Hell's Angels
With 'long hair in the wind, beards and bandanas flapping, earrings, chain whips . . . and Harleys flashing chrome', the Hell's Angels erupted into 1960s America paralysing whole towns with fear. Determined to discover the truths behind the terrifying reputation of those marauding biker gangs, Hunter S. Thompson spent a year on the road with the Angels, documenting his hair-raising experiences with Charger Charley, Big Frank, Little Jesus and the Gimp. Hell's Angels was the result: a masterpiece of underground reportage whose free-wheeling, impressionistic style created the legend of Gonzo journalism, and made Thompson's name as the wild man of American writing.
Hiroshima
When the first atomic bomb was dropped on Hiroshima in August 1945, killing 100,000 men, women and children, it was the beginning of a terrifying new episode in human history. Written only a year after the disaster, John Hersey brought the event vividly alive with this heart-rending account of six men and women who survived despite all the odds. He added a further chapter when, forty years later, he returned to Hiroshima to discover how the same six people had struggled to cope with catastrophe and with often crippling disease.
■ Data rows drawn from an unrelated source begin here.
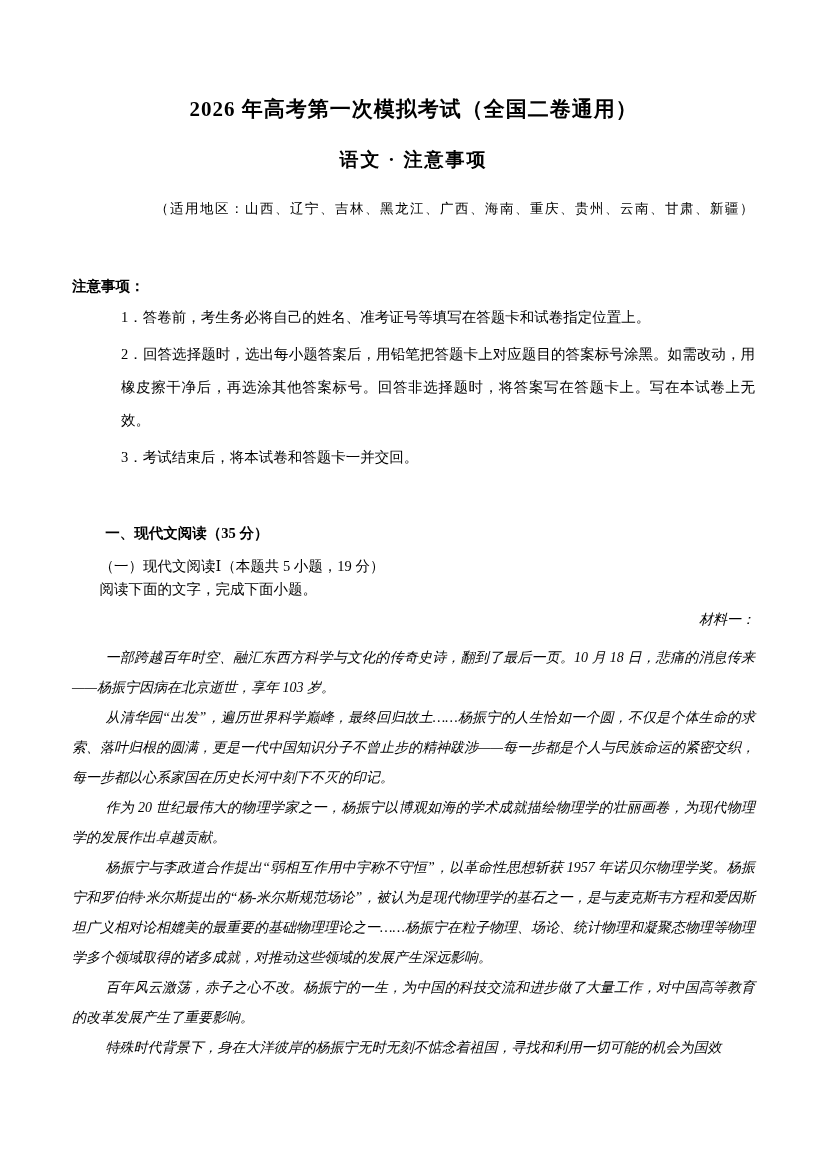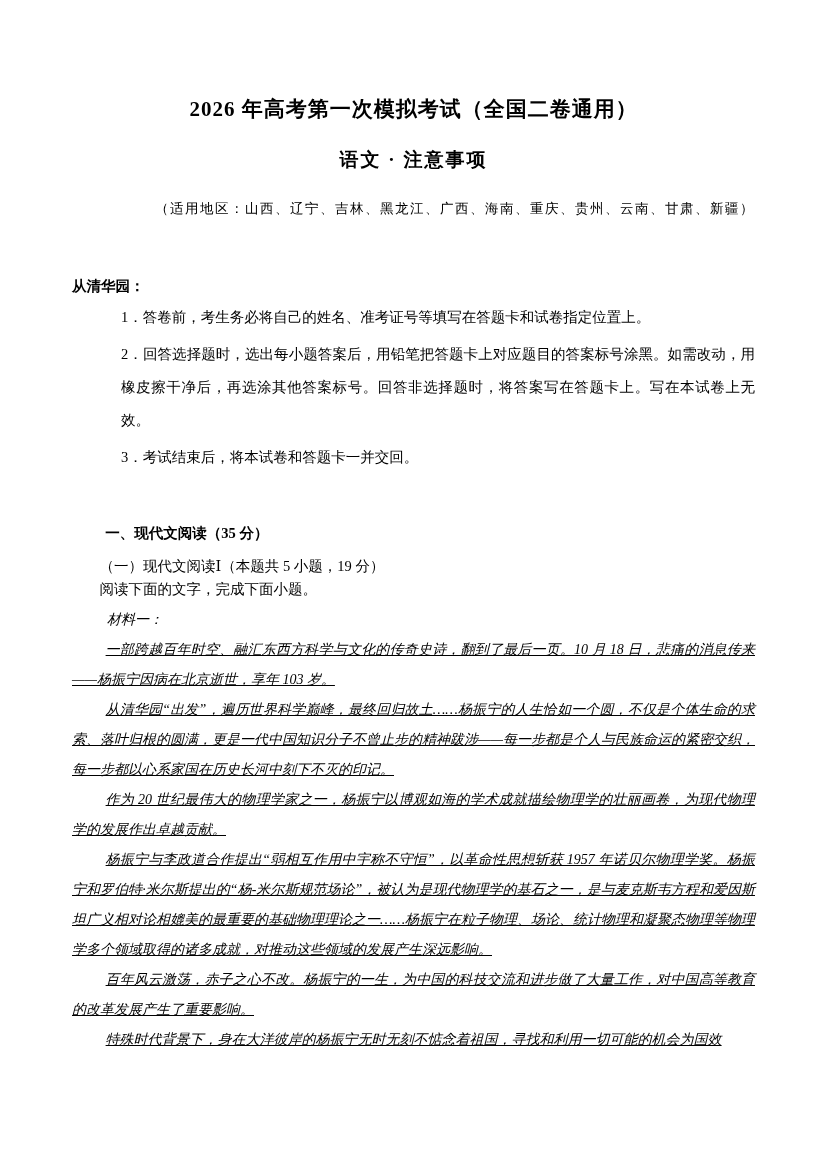--- a/index.html
+++ b/index.html
@@ -104,7 +104,7 @@
   <div class="regions">（适用地区：山西、辽宁、吉林、黑龙江、广西、海南、重庆、贵州、云南、甘肃、新疆）</div>
 
   <div class="notice">
-    <div class="notice-heading">从清华园：</div>
+    <div class="notice-heading">注意事项：</div>
     <p class="notice-item">1．答卷前，考生务必将自己的姓名、准考证号等填写在答题卡和试卷指定位置上。</p>
     <p class="notice-item">2．回答选择题时，选出每小题答案后，用铅笔把答题卡上对应题目的答案标号涂黑。如需改动，用橡皮擦干净后，再选涂其他答案标号。回答非选择题时，将答案写在答题卡上。写在本试卷上无效。</p>
     <p class="notice-item">3．考试结束后，将本试卷和答题卡一并交回。</p>

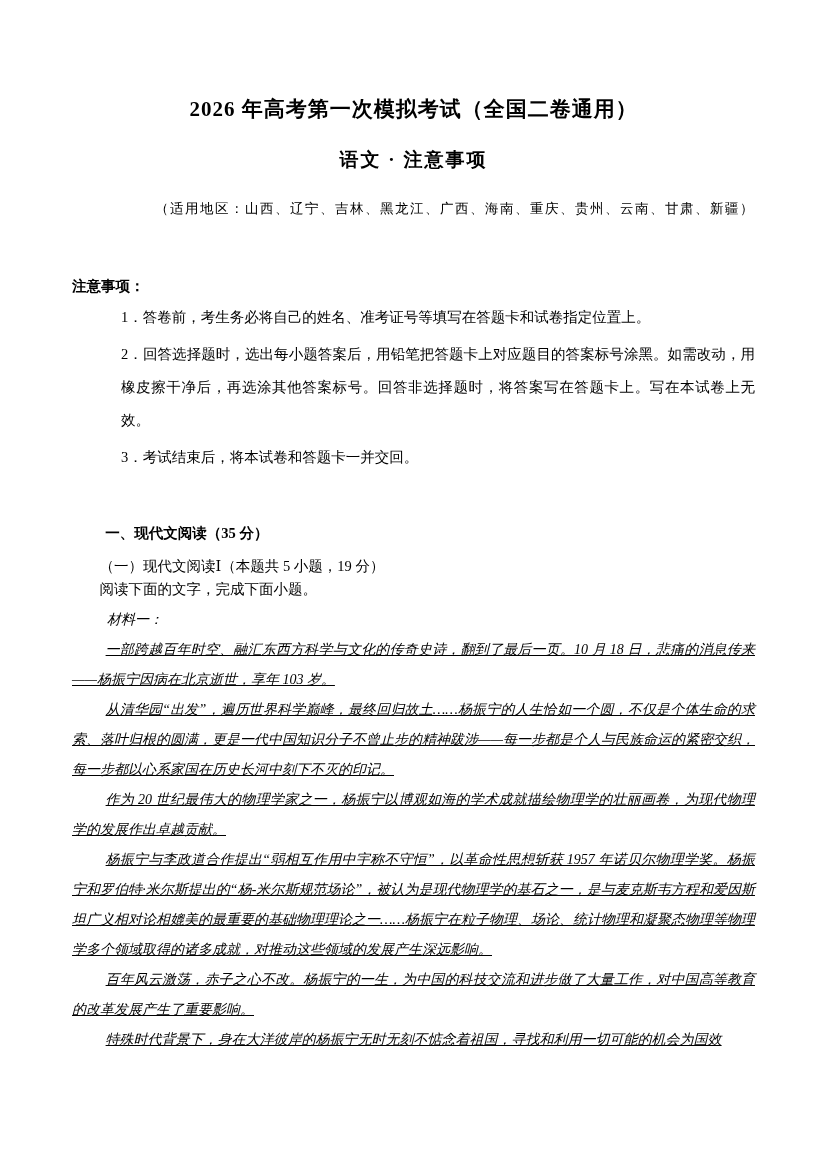--- a/index.html
+++ b/index.html
@@ -82,6 +82,7 @@
   .kaiti {
     font-style: italic;
     font-family: "Liberation Serif", "DejaVu Serif", serif;
+    text-align: right;
   }
   .para {
     font-size: 14px;

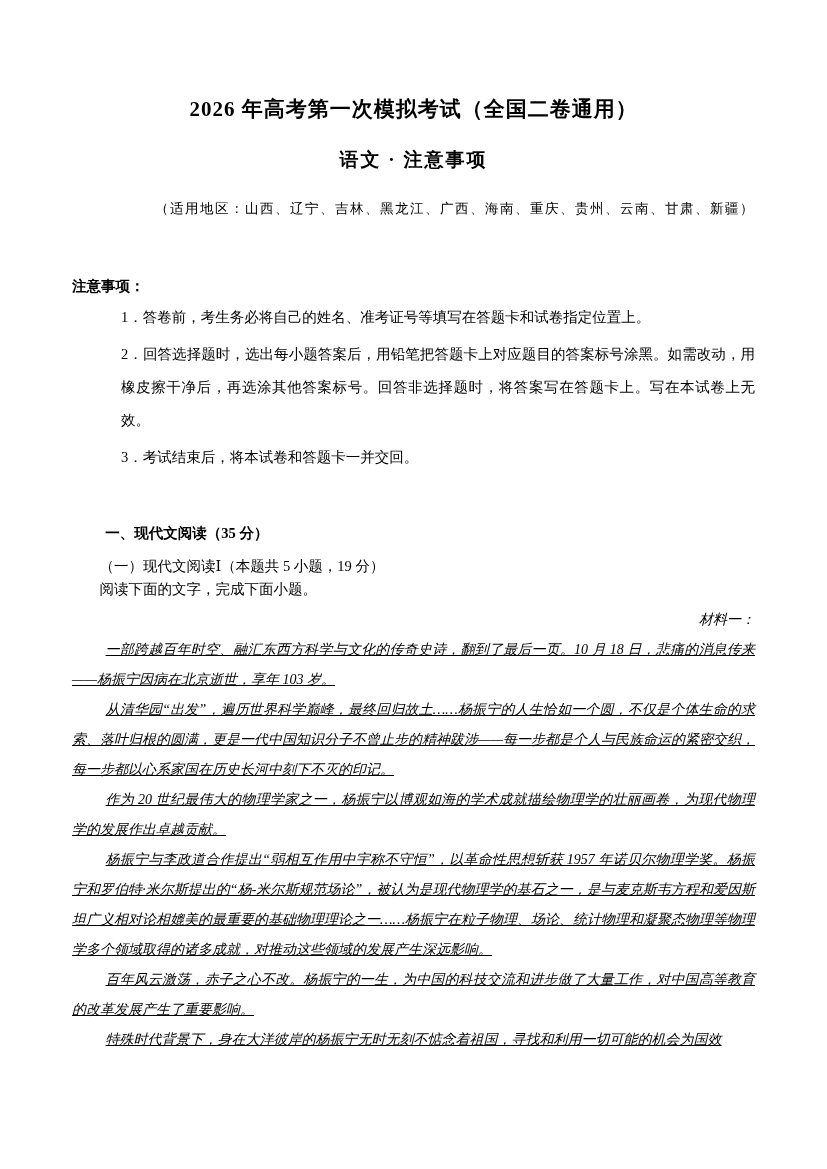--- a/index.html
+++ b/index.html
@@ -91,7 +91,7 @@
     text-align: justify;
     margin-top: 0;
   }
-  .material { margin-top: 4px; text-decoration: underline; }
+  .material { margin-top: 12px; }
 </style>
 </head>
 <body>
The result is a devastating picture of the long-term effects of one very small bomb.
In Cold Blood
Controversial and compelling, In Cold Blood reconstructs the murder in 1959 of a Kansas farmer, his wife and children. Truman Capote's comprehensive study of the killings and subsequent investigation explores the circumstances surrounding this terrible crime and the effect it had on those involved. At the centre of his study are the amoral young killers Perry Smith and Dick Hickcock, who, vividly drawn by Capote, are shown to be reprehensible, yet entirely and frighteningly human. The book that made Capote's name, In Cold Blood is a seminal work of modern prose, a remarkable synthesis of journalistic skill and powerfully evocative narrative.